Debutto da film: Malen segna e manda subito un segnale

Il protagonista inatteso (ma neanche troppo) ha un nome preciso: Donyell Malen. Alla prima da titolare, l’olandese si presenta al calcio italiano con un gol da centravanti vero. Prima gli viene annullata una rete per fuorigioco, poi al 26’ si ripete: giocata geniale di Dybala da destra e tocco di Malen davanti a Paleari, freddo come se fosse a Trigoria da mesi. Gasperini sorride: l’attaccante “nuovo” è già realtà.

Il Torino cambia marcia, ma la Roma regge l’urto

Nella ripresa il Torino prova a rientrare in partita: pressione più alta, inserimenti, qualche palla velenosa in area. Lazaro spaventa Svilar con un tiro centrale ma insidioso, poi Adams sfiora il pari con un diagonale che esce di millimetri. La Roma però non perde la testa: Ndicka salva in scivolata, Mancini alza il muro e Svilar controlla tutto senza sceneggiate. Non è la Roma brillante per 90 minuti, ma è una Roma che sa sopravvivere.

Dybala mette la firma: il 2-0 che spegne lo stadio

E quando la partita sembra scivolare sul filo dell’equilibrio, ecco il colpo del campione. Al 72’ Dybala prima si vede respingere un sinistro da Paleari, poi viene servito di nuovo davanti alla porta e con un tocco morbido fa 0-2. È il gol che spezza le gambe al Torino e fa esplodere la panchina romanista. Nel finale debutta anche Robinio Vaz e prova pure a timbrare, ma Paleari risponde presente. Chiusura perfetta, senza rischiare il disastro.

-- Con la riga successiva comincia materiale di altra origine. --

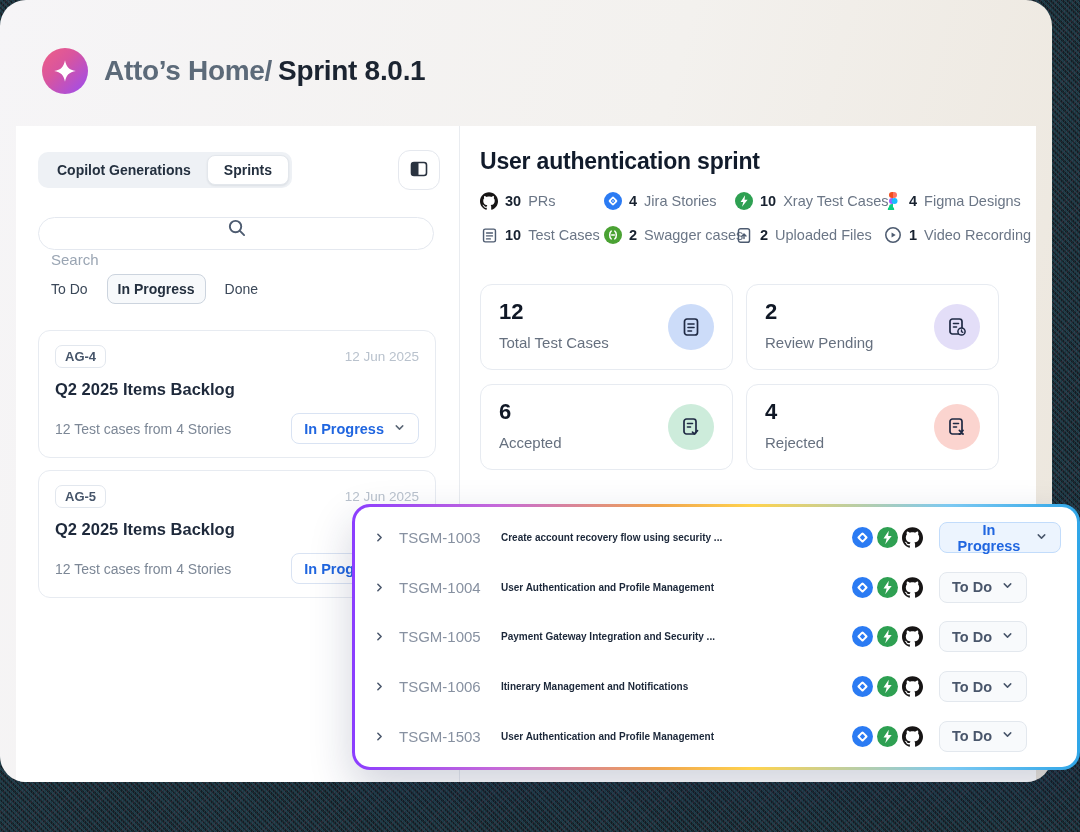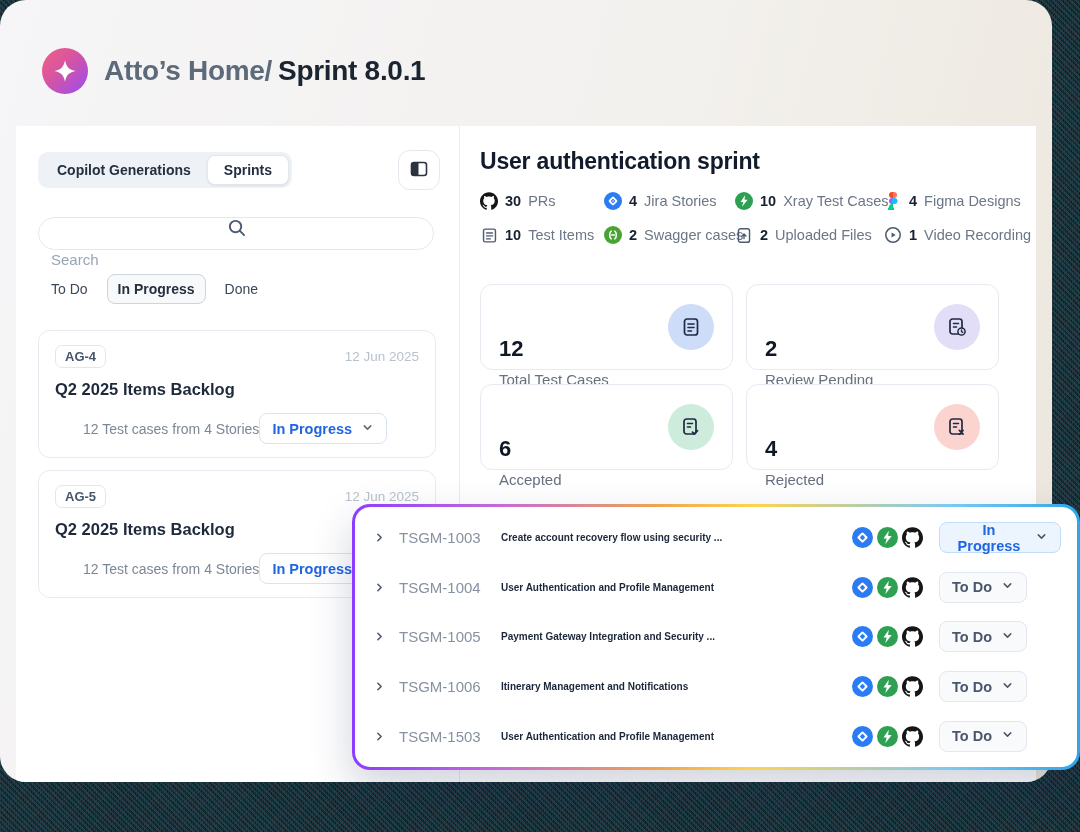"Test Items" span.s-label { text: Items -> Cases }
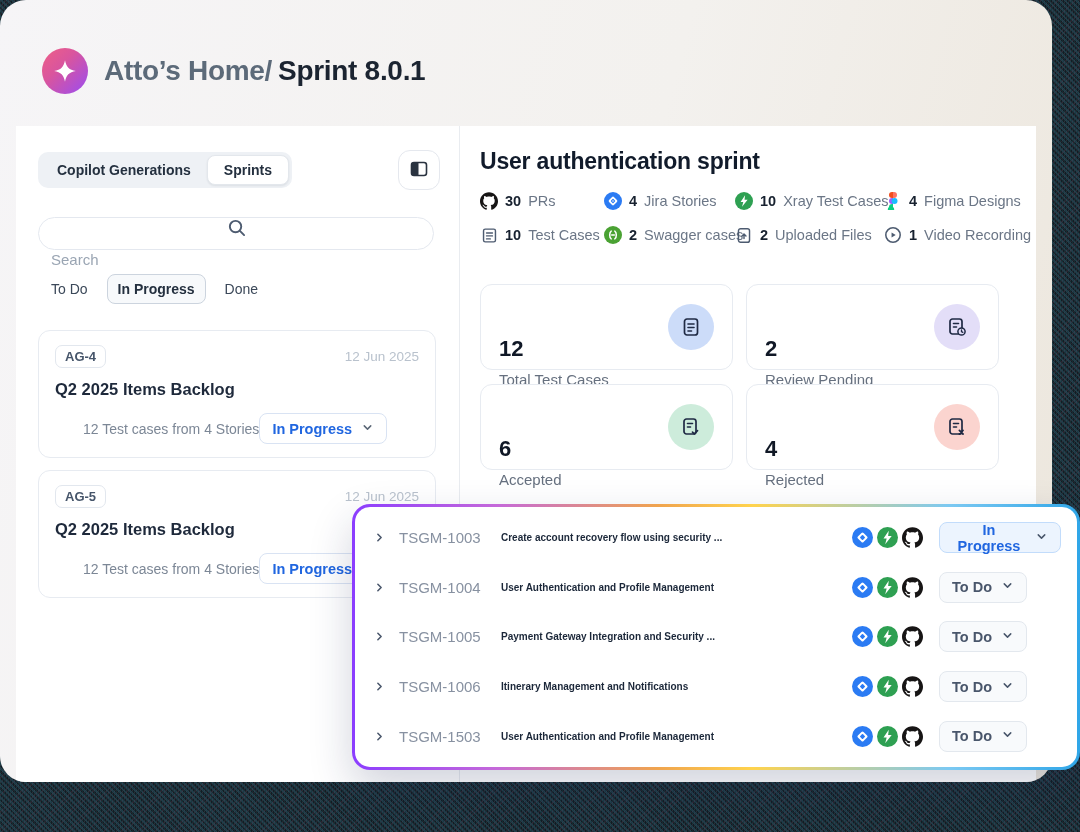"12" .sum-value { margin-top: 37px -> none }
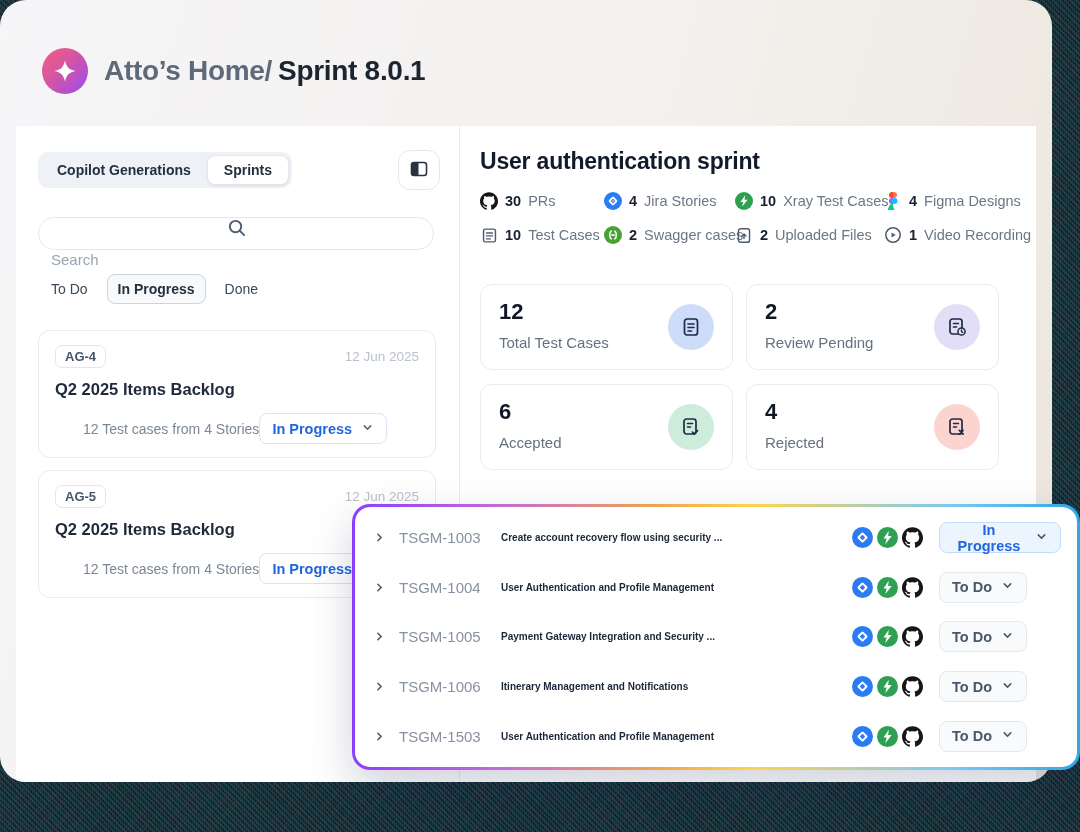"12 Test cases from 4" .scard-bottom { justify-content: none -> space-between; margin-left: 28px -> none }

Emergenza infortuni: Celik ko, poi Hermoso e Pellegrini

Se c’è una nota stonata nella serata romanista è l’infermeria: Celik si ferma addirittura nel riscaldamento, Hermoso alza bandiera bianca nel primo tempo e anche Pellegrini è costretto a lasciare il campo nella ripresa. E dalle immagini di DAZN trapela pure un Gasperini nervoso (“Perché non me l’ha detto prima?”) nel momento della gestione. Vittoria pesante, sì, ma con il conto da pagare nelle prossime ore tra esami e tempi di recupero.

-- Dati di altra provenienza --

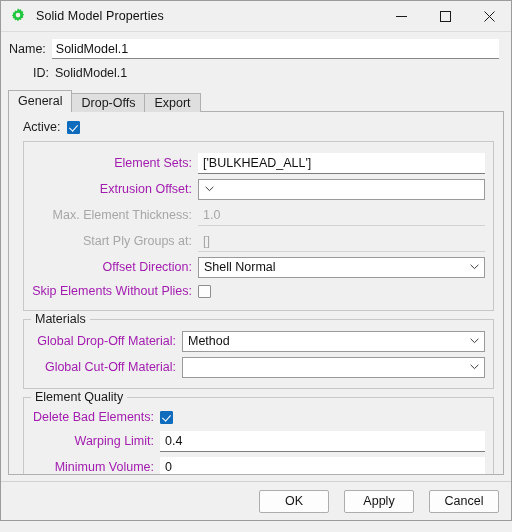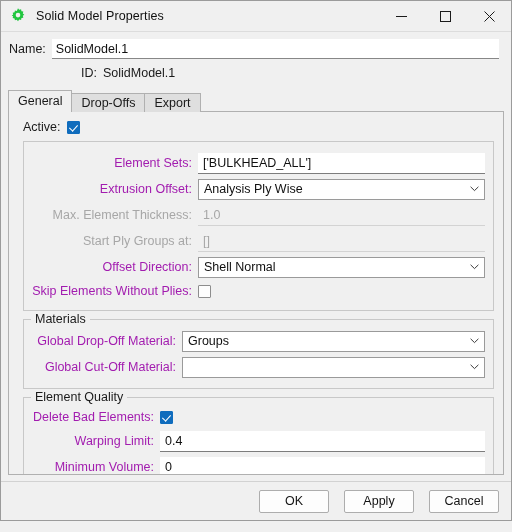"ID:" #id-row { margin-left: 48px -> none }
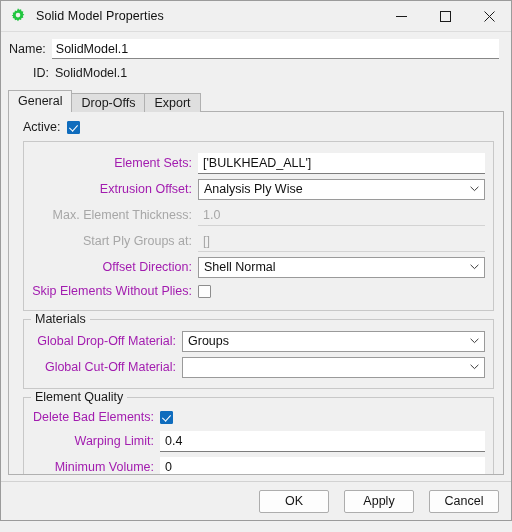"Analysis Ply Wise" span.combo-text { html: <span>Analysis Ply Wise</span> -> none }
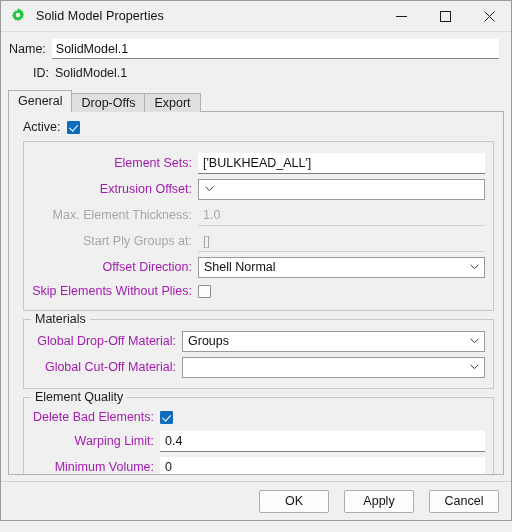"Groups" span.combo-text { text: Groups -> Method }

Classifica provvisoria: Roma quarta, difesa da élite

Con questo successo, la Roma si conferma quarta a 42 punti in 21 partite, dietro Inter (49), Milan (43 con una gara in meno) e Napoli (43). Ma il dato che impressiona è un altro: solo 12 gol subiti, numeri da squadra “seria”, non da incompiuta. E soprattutto, i giallorossi staccano la Juventus, ora a 39, prendendosi un vantaggio concreto nella bagarre Champions (in attesa dei recuperi e delle gare mancanti).

E la Lazio? Un altro campionato (almeno oggi)

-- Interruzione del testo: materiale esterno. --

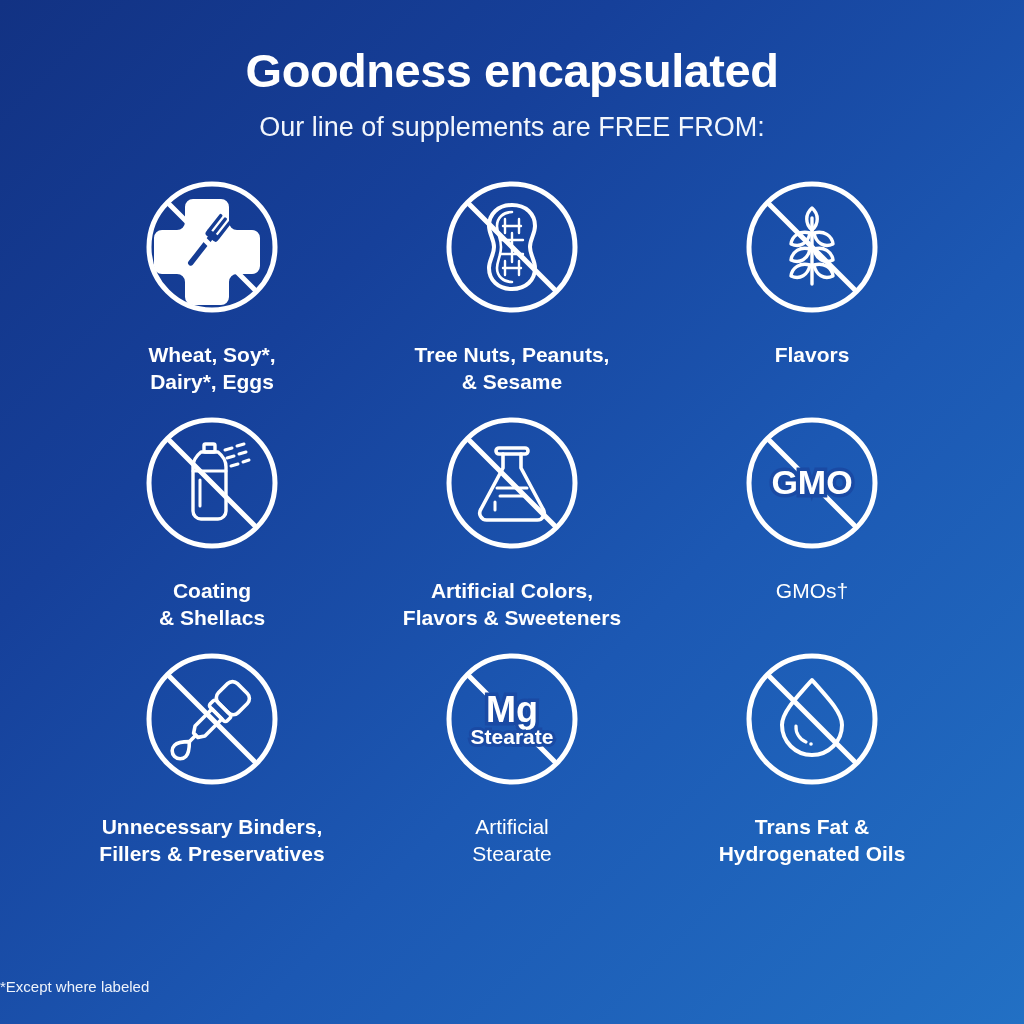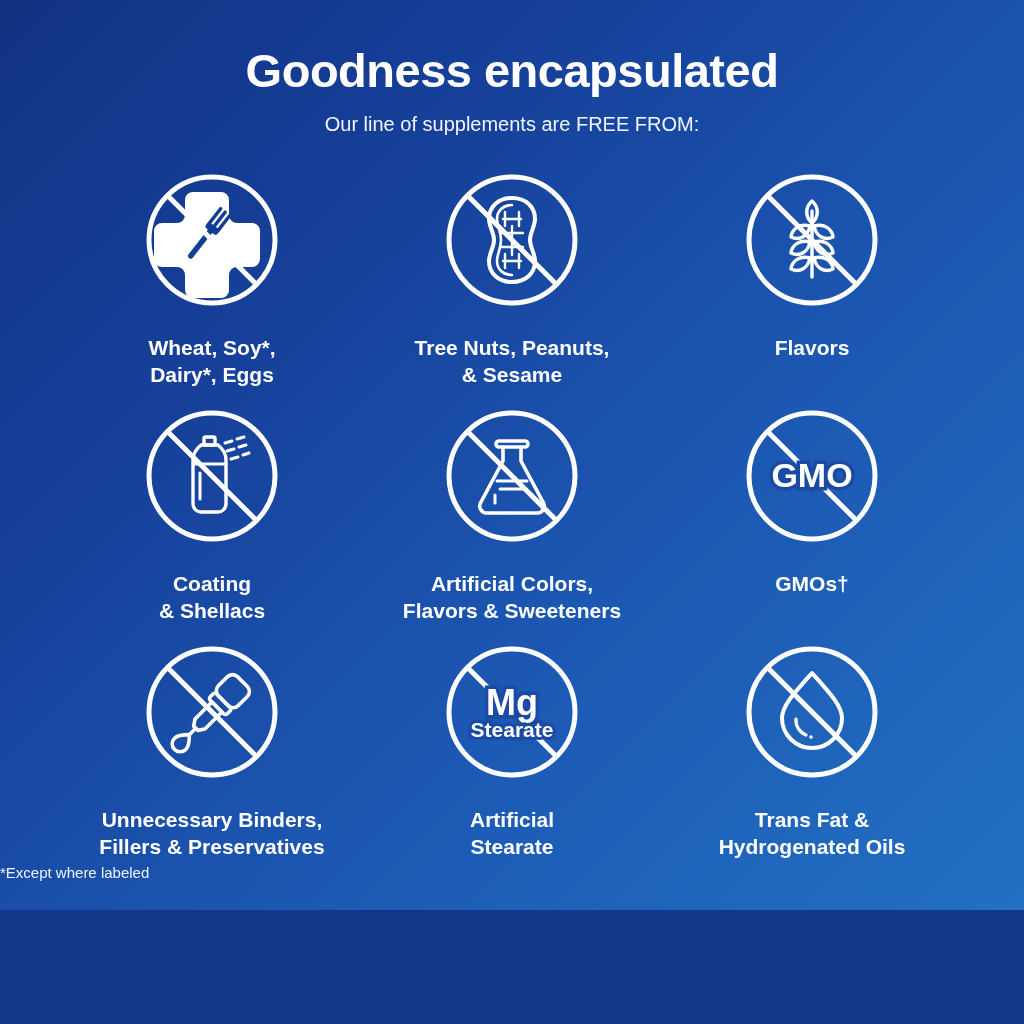"Goodness encapsulated" #poster { height: 910px -> 1024px }
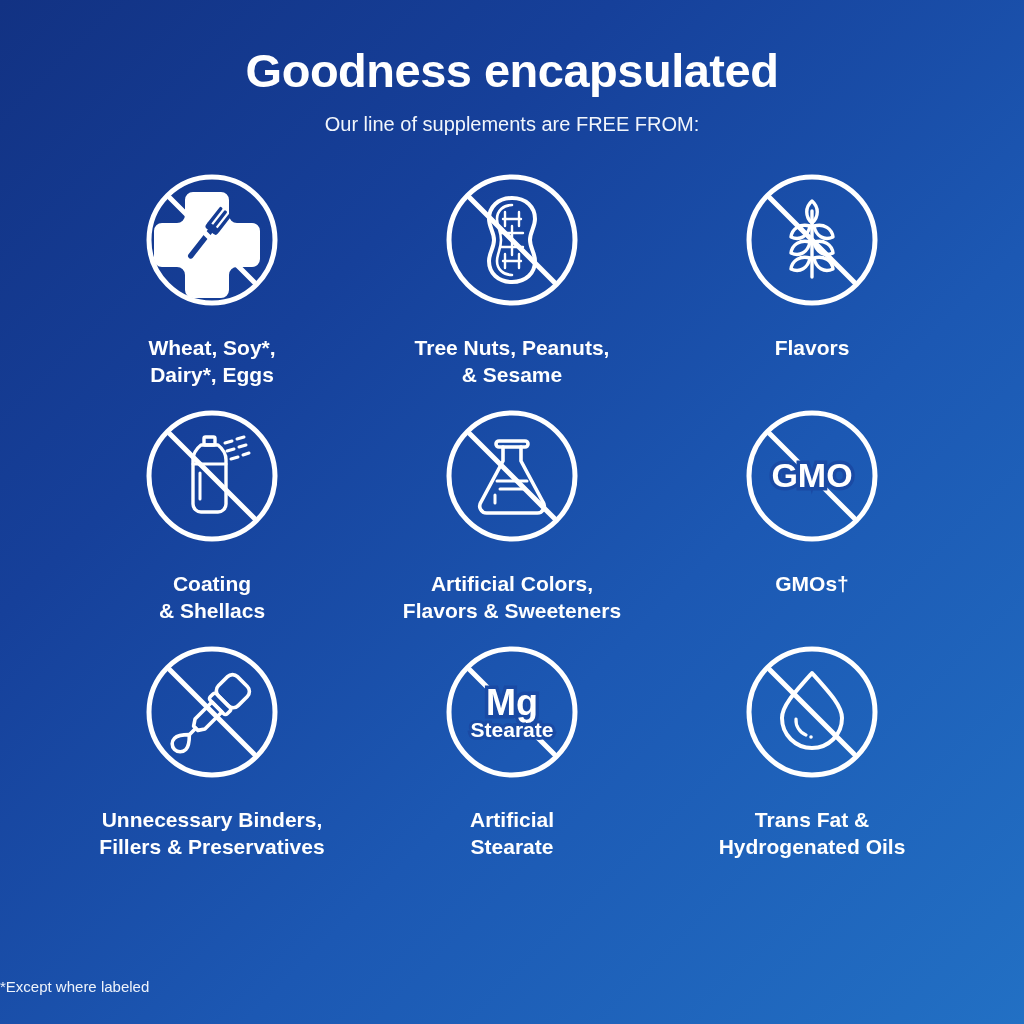"Our line of supplements are" .subtitle { font-size: 20px -> 27px }
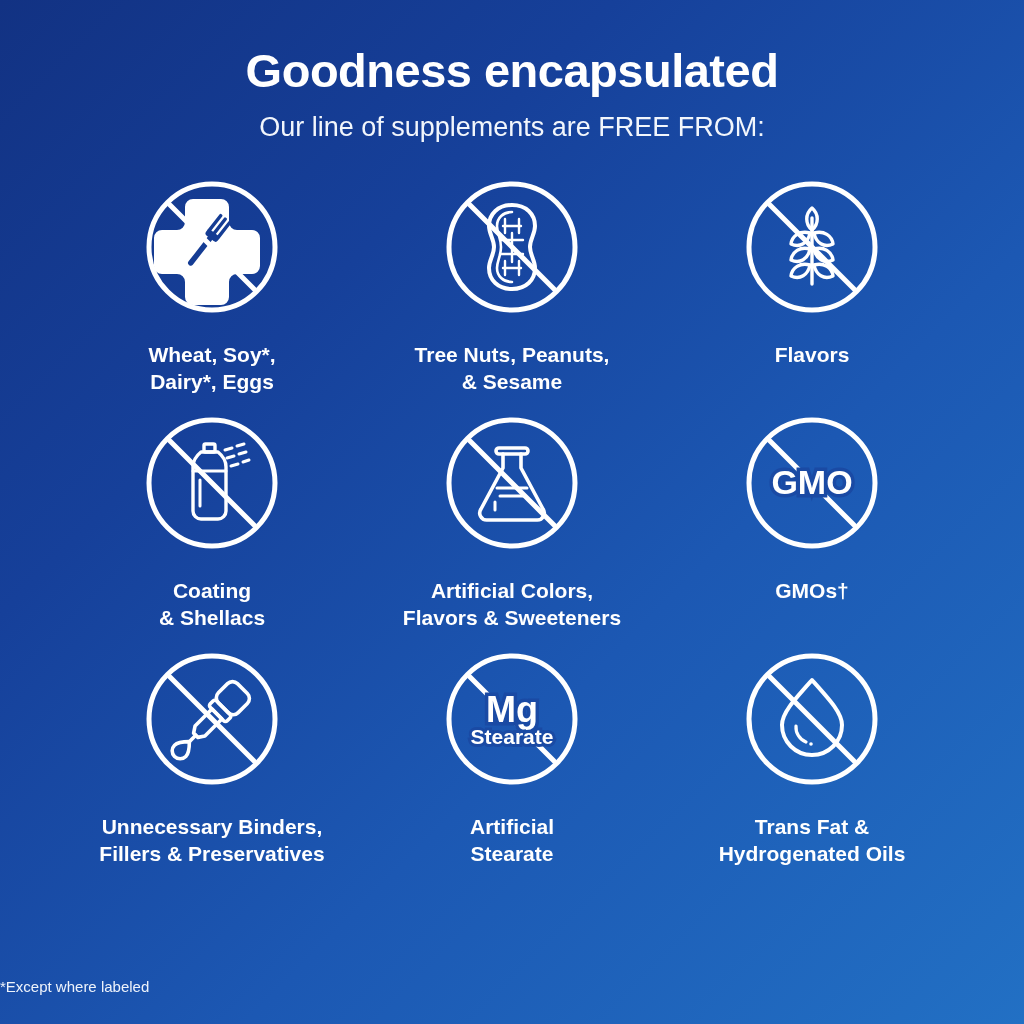"GMOs†" .cell-label.light { font-weight: 700 -> 400 }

E qui arriva il confronto che a Roma vale sempre doppio: la Lazio al momento è più indietro, 28 punti in 20 gare, in piena zona di rincorsa e con continuità tutta da ritrovare. La Roma invece corre con un obiettivo chiaro e una solidità che comincia a sembrare strutturale: pochi fronzoli, tante vittorie, zero compromessi. Il derby è ancora lontano, ma la fotografia di oggi dice una cosa semplice: una è in corsa per l’Europa che conta, l’altra deve ancora decidere chi vuole essere.